You will have to act far enough in advance so that the purchase of any Common Stock and/or consolidation of your accounts containing Common Stock is completed by the close of business prior to the Effective Date of the Reverse/Forward Stock Split. The Effective Date is the date upon which the Certificates of Amendment to our Certificate of Incorporation become effective and may not be prior to the date of the Annual Meeting."

If BNS intended for shares held in street name to not be cashed out, the company ought to have stated that in the proxy. Many companies follow that procedure and I don't see anything wrong with that. But there something wrong with announcing one procedure before a shareholder vote and announcing another after the proposal has already passed. It is a form of bait and switch.

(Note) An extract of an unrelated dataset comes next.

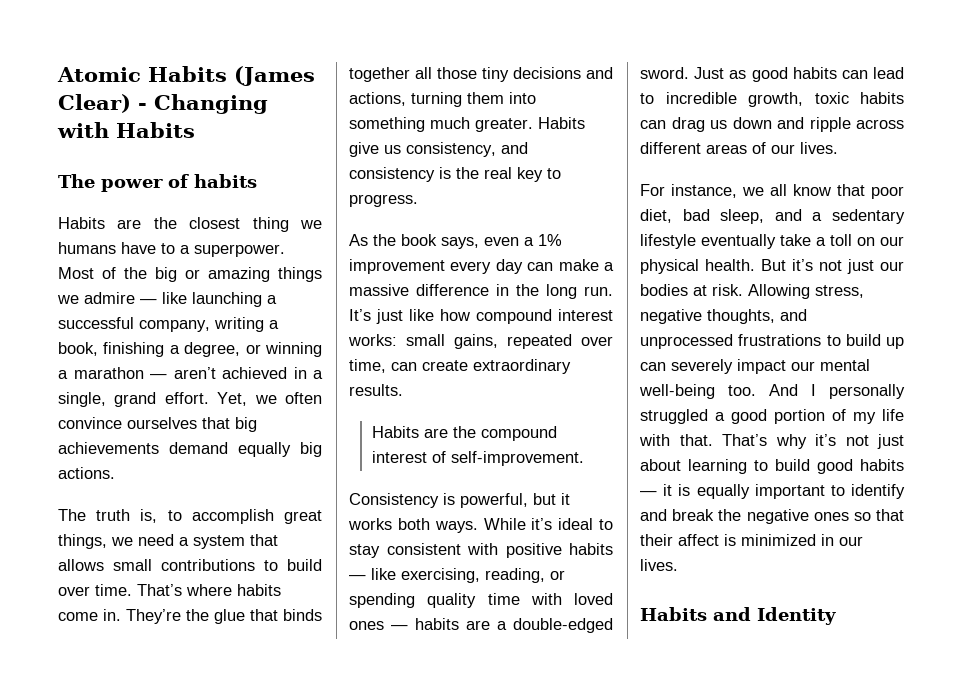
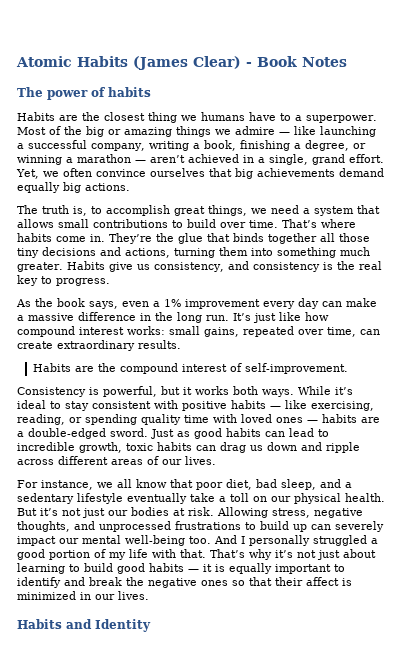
- Atomic Habits (James Clear) - Changing with Habits
+ Atomic Habits (James Clear) - Book Notes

I believe that BNS should be required to honor the earlier statement and work with brokers to cash out all shareholders of fewer than 200 shares whether those shares are registered in street name or not.

Thank you,
Jon

My next step is to talk to my broker about what is likely to happen to my shares. I don't believe it will be possible to register them in my name.

Update:

The company has more information about the shareholder meeting at their website. Besides recording the results of the vote, the only thing I've found pertaining to this issue is the following:
It is the Company’s intent that following the reverse/forward split that the Company will initiate the steps necessary to terminate the registration of our shares of Common Stock under Section 12(b) of the Securities and Exchange Act as last amended. As such, our obligations to file Form 10-K, and Form 10-Q, and the like will be immediately suspended within 10 days of the consummation of the reverse/forward split. This will be an advantage to the Company for a variety of reasons, inclusive of controlling the dissemination of certain business information, elimination of costs associated with the requirements of the Exchange Act, and elimination of the initial and continuing costs of compliance with Sarbanes-Oxley and related regulations. The Company intends that future financial information will be made available to our stockholders regularly and on a timely basis via our websites www.collinsindustries.com and www.bnsholding.com.

The second website isn't currently live.

Update #2:

I just sent a fax to the company's investor relations that included the text of my SEC complaint and the following:
I don't know if the SEC will be able to take action on my complaint between now and August 2, but there is still time to correct this unfair procedure, or to cancel or delay the Reverse/Forward Stock Split. As can be seen in today's trading (share price is down by over 10%), this mornings press release has had an averse effect on the market value of this company. Further, the procedure revealed this morning may permanently harm the rights of minority owners without proper compensation.

According to Hoover's, the fax number is 401-848-6444. Depending on what my broker recommends, I may also try calling the phone number that is listed (401-848-6300).